**EXERCISE DETAILS**
In the entries below, how many lines contain the string "July"? State the number and nothing else.

____

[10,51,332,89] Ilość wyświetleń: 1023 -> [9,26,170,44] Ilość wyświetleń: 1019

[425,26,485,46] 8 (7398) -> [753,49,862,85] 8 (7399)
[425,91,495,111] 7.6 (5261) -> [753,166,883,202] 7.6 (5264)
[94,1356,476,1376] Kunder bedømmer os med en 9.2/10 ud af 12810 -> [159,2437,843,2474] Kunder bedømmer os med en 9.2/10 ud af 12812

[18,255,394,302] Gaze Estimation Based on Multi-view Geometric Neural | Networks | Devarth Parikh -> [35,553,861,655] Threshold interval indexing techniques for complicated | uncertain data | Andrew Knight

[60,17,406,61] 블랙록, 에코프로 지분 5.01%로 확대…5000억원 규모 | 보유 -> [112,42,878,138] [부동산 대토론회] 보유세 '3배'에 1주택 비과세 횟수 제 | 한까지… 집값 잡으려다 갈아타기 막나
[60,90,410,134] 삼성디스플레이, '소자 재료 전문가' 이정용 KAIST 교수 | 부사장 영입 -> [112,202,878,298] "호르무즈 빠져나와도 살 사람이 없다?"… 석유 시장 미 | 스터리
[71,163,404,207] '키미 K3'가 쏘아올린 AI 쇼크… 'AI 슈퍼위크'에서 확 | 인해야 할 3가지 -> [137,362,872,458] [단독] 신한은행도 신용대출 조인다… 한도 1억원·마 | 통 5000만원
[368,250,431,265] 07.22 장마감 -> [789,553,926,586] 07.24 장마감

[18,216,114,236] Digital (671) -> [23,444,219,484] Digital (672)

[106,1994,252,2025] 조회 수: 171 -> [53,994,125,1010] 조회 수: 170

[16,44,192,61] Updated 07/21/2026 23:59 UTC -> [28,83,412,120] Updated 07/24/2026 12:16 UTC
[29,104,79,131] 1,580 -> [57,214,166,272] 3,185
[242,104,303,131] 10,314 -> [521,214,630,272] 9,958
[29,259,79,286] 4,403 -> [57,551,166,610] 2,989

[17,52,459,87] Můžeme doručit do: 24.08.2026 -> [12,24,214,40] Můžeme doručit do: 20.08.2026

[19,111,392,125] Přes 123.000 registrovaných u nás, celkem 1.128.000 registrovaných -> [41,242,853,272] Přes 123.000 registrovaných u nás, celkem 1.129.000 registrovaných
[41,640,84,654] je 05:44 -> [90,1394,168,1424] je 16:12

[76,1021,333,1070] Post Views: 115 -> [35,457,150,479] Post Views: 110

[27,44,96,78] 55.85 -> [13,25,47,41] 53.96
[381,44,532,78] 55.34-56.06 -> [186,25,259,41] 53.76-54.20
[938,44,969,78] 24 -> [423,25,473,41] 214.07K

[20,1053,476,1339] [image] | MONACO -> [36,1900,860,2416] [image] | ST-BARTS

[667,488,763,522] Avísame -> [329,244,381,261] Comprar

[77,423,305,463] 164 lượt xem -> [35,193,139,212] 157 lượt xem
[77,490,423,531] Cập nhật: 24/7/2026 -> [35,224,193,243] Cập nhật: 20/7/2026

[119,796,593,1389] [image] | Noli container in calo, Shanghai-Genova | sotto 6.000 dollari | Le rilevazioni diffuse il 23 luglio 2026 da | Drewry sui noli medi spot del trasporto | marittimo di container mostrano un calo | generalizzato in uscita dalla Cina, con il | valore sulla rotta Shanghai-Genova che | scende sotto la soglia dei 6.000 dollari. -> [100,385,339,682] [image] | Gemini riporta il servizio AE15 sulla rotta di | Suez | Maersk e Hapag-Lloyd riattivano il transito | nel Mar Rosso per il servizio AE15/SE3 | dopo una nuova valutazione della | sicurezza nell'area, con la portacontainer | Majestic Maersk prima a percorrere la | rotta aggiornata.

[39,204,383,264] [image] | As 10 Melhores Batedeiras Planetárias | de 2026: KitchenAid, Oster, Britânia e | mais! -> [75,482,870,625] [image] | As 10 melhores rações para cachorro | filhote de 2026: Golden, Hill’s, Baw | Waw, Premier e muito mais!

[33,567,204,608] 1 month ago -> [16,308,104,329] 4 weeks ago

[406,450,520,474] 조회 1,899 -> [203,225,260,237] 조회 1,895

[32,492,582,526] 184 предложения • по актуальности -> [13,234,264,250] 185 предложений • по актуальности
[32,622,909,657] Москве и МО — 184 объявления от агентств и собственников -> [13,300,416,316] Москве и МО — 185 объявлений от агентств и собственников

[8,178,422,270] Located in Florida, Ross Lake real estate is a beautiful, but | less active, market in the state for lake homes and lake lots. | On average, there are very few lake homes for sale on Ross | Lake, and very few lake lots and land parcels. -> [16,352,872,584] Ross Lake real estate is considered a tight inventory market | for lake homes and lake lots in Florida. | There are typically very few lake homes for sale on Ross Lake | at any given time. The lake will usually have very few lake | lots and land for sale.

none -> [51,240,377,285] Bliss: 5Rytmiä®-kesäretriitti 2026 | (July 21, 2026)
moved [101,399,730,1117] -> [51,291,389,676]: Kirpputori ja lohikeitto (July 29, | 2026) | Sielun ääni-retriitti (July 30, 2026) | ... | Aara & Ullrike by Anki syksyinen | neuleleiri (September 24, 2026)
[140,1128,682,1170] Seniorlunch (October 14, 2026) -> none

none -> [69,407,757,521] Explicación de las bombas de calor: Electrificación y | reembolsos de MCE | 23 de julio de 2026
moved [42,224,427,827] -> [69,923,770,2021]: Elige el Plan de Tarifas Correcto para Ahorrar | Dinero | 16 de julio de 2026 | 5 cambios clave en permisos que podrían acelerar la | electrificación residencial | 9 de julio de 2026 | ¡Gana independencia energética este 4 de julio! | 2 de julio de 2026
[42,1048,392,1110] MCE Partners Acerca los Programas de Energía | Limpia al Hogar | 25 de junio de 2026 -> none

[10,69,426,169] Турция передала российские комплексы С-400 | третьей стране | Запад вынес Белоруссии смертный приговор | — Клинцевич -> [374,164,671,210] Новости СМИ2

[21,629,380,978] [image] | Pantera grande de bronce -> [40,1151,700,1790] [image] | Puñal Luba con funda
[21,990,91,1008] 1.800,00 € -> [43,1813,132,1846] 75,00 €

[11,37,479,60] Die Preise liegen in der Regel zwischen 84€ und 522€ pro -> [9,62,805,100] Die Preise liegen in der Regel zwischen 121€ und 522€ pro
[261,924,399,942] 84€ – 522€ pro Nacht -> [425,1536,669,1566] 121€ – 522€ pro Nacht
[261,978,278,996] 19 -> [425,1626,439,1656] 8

____

**REPLY TO THE TASK**
2